Pass a set of label codes to binarize to isolate specific structures. Here we extract just the hippocampus (left=17, right=53).

patches_hippo = extract_patches(
    vol, lbl,
    block_shape=(16, 16, 16),
    n_patches=5,
    binarize={17, 53},
)

img_patch, lbl_patch = patches_hippo[0]
print("Hippocampus-only label unique values:", np.unique(lbl_patch))
print("Fraction of hippocampus voxels: {:.4f}".format(lbl_patch.mean()))

2. Build a Dataset with the fluent API

The Dataset class provides a chainable API to configure batching, binarization, augmentation, and more. It produces a PyTorch DataLoader.

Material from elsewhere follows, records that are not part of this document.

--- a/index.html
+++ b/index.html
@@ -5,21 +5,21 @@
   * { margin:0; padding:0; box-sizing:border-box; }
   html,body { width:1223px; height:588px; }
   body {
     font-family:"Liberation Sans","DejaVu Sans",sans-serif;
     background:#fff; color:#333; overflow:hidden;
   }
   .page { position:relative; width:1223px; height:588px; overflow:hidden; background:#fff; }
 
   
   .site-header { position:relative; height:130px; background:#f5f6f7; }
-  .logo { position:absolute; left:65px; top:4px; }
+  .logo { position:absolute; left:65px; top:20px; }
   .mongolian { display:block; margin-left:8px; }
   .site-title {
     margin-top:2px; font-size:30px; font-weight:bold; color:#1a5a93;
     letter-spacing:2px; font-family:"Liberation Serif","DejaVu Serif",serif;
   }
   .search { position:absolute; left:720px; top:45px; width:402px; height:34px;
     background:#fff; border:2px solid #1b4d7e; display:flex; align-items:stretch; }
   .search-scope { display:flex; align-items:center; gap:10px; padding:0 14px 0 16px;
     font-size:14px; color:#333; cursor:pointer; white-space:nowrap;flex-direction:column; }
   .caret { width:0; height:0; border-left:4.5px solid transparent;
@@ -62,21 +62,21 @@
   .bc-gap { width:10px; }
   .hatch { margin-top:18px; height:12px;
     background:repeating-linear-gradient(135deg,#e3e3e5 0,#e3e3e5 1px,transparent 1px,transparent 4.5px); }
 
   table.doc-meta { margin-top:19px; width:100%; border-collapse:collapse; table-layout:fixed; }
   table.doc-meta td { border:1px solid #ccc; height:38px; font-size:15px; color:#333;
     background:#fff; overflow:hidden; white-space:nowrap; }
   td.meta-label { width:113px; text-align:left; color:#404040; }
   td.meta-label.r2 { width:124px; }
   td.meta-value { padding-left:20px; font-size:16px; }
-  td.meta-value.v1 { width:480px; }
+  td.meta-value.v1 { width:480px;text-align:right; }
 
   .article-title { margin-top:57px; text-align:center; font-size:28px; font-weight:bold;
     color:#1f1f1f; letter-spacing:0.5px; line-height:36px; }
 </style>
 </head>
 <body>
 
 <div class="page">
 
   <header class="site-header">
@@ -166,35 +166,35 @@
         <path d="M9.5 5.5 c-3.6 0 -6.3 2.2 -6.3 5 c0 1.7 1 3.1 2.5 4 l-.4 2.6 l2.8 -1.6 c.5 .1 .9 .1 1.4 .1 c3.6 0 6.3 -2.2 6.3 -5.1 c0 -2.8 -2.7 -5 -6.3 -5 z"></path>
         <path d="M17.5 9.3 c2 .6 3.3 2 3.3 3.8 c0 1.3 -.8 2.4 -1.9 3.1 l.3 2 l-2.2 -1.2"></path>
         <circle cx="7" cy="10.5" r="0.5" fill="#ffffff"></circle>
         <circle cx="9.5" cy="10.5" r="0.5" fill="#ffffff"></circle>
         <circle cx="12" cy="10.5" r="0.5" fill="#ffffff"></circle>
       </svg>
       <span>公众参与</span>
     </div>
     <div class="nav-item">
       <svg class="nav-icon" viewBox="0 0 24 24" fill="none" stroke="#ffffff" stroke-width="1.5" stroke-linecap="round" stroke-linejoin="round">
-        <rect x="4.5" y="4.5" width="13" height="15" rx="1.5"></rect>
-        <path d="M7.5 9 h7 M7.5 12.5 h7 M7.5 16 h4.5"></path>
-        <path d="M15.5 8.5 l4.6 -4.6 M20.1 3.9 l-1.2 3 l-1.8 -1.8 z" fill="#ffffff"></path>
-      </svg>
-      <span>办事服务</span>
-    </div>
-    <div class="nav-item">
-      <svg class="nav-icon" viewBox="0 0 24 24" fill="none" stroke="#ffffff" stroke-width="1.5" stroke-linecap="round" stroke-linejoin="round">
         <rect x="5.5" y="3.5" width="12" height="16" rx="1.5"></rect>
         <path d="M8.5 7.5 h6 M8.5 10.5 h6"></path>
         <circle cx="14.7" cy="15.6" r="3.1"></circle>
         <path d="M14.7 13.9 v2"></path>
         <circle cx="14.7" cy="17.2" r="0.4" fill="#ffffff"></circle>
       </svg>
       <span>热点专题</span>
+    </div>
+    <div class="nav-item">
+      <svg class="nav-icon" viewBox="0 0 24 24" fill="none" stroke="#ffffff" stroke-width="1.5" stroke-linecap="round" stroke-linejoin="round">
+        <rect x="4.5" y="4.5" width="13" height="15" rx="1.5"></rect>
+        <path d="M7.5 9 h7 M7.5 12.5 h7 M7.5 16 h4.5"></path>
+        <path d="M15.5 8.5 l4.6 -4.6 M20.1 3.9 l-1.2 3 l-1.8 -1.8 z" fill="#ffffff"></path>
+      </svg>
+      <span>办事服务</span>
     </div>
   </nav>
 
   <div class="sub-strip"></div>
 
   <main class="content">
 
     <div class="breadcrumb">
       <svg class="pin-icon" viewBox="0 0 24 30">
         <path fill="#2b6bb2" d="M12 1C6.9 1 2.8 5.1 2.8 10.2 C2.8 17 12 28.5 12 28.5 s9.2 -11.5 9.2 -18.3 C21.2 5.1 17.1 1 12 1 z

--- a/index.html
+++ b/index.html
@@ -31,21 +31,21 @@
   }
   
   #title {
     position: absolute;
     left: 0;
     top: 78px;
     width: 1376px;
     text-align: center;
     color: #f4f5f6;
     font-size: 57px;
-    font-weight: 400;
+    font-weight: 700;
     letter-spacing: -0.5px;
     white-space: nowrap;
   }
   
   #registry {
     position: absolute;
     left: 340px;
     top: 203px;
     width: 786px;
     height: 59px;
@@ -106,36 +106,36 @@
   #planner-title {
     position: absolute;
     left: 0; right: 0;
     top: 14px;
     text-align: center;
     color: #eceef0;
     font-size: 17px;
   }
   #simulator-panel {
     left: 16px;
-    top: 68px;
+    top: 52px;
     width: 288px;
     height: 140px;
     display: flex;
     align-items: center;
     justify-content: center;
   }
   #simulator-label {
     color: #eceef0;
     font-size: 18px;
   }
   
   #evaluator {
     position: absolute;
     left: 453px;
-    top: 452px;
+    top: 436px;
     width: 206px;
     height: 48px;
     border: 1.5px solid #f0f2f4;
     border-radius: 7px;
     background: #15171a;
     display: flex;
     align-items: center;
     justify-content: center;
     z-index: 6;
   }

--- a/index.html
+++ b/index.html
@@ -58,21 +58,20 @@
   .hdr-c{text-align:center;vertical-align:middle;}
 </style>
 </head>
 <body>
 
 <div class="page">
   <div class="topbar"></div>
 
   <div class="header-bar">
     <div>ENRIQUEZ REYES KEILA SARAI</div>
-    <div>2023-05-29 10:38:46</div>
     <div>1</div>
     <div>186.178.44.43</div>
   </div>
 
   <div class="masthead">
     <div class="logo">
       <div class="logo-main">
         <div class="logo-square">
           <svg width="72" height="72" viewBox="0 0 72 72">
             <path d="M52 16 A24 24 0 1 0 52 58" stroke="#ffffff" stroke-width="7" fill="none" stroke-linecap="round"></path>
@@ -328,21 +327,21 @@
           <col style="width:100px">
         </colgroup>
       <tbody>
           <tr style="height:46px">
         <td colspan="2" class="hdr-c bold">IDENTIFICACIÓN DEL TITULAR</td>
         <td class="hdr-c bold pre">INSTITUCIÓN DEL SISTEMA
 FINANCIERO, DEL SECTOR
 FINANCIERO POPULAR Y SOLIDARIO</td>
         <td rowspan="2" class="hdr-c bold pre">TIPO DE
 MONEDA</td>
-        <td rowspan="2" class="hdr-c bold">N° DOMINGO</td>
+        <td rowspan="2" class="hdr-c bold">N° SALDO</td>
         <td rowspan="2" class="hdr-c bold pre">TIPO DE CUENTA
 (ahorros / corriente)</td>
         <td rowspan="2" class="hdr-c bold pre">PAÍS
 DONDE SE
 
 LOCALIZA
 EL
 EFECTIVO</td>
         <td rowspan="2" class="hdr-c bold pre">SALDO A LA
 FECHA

from nobrainer.processing.dataset import Dataset

# Use a subset for speed
subset = filepaths[:3]

ds = (
    Dataset.from_files(subset, block_shape=(16, 16, 16), n_classes=2)
    .batch(2)
    .binarize()
)

print("Dataset info:")
print("  Number of files:", len(ds.data))
print("  Block shape:", ds.block_shape)
print("  Batch size:", ds.batch_size)
print("  Volume shape:", ds.volume_shape)

Iterate over a batch

loader = ds.dataloader
batch = next(iter(loader))

if isinstance(batch, dict):
    images, labels = batch["image"], batch["label"]
else:
    images, labels = batch[0], batch[1]

print("Batch images shape:", images.shape)
print("Batch labels shape:", labels.shape)
print("Image dtype:", images.dtype)
print("Label dtype:", labels.dtype)

3. Streaming mode

For large datasets or Zarr stores, streaming mode extracts patches directly from disk without loading full volumes into memory. This is especially efficient for cloud-hosted Zarr data.

ds_streaming = (
    Dataset.from_files(subset, block_shape=(16, 16, 16), n_classes=2)
    .batch(2)
    .binarize()
    .streaming(patches_per_volume=5)
)

print("Streaming dataset:")
print("  Patches per volume:", ds_streaming._patches_per_volume)
print("  Total patches per epoch:", len(ds_streaming.dataloader.dataset))

# Fetch one batch
batch_s = next(iter(ds_streaming.dataloader))
print("  Batch image shape:", batch_s["image"].shape)
print("  Batch label shape:", batch_s["label"].shape)

4. Comparing approaches

ApproachMemorySpeedBest for
extract_patches()Low (manual)FastExploration, small datasets
Dataset.from_files()MediumFastStandard training pipelines
Dataset.streaming()Very lowI/O boundLarge datasets, Zarr stores

For most training workflows, use Dataset.from_files().batch().binarize(). Switch to .streaming() when datasets are too large to fit in memory or when using Zarr v3 stores.

Summary

We covered three ways to prepare brain data for training:

  • extract_patches() for manual control over patch extraction

  • Dataset fluent API for building standard training pipelines

  • Streaming mode for memory-efficient on-the-fly extraction

In the next tutorial we will use these tools to train a brain segmentation model in just a few lines of code.